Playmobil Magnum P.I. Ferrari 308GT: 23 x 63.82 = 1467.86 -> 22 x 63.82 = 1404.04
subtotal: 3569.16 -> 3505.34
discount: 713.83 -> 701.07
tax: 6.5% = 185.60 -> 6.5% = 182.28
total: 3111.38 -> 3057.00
_____
Problem statement:
Retype each line above exactly as written.

Worked solution:
Playmobil Magnum P.I. Ferrari 308GT: 23 x 63.82 = 1467.86 -> 22 x 63.82 = 1404.04
subtotal: 3569.16 -> 3505.34
discount: 713.83 -> 701.07
tax: 6.5% = 185.60 -> 6.5% = 182.28
total: 3111.38 -> 3057.00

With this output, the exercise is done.